Given the marked differences in glycosylation patterns, it was possible that antibody-binding epitopes were altered or masked [12-14]. Antisera raised against NLF or rice rLF proteins were therefore examined for reactivity against each of the two forms of LF as substrates (Fig. 3A and B). Sera raised against NLF, rice rLF, or Aspergillus rLF gave similar IgG binding (titer) and IgE reactivity (or lack of reactivity for both recombinant forms) regardless of which form of LF was used in the analysis.

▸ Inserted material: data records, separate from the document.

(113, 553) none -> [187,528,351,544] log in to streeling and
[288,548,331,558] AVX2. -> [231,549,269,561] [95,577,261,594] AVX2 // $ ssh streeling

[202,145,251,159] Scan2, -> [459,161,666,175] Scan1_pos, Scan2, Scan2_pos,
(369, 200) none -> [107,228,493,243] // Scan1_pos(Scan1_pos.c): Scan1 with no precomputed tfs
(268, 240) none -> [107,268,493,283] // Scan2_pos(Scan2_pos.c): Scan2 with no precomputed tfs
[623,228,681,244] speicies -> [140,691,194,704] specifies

Figure 3. Cross reactivity of anti-LF antisera. (A, B) Mice (n = 5 per treatment group per experiment) received 1% of NLF or rLF (rice or Aspergillus (Asp.)) by i.p. injection on days 0 and 7. Serum samples (day 14) were prepared and cross-reactivity of (A) IgG and (B) IgE antibody responses measured by ELISA (individual serum samples) and by homologous PCA (pooled serum samples), respectively, using both NLF and rLF as substrates. Data are displayed as the mean (±SE) reciprocal log2 IgG titer (pooled from 3 independent experiments in A) and PCA score in two or four recipient animals for IgE responder status (one experiment representative of three performed in B). Horizontal line = threshold (3 mm) for a positive PCA reaction. (C, D) Cross-reactivity of the IgG antibody responses was investigated by inhibition ELISA. Inhibition of binding of (C) NLF antisera (diluted one in 200) and (D) rice rLF antisera (diluted one in 50) to solid-phase NLF by soluble NLF, soluble rice rLF, or the irrelevant allergen OVA was measured. Anti-LF IgG binding was determined using anti-mouse IgG HRP-labeled detection antibody. Data are shown as percentage of control binding (binding in the absence of soluble antigen) for one experiment representative of three performed.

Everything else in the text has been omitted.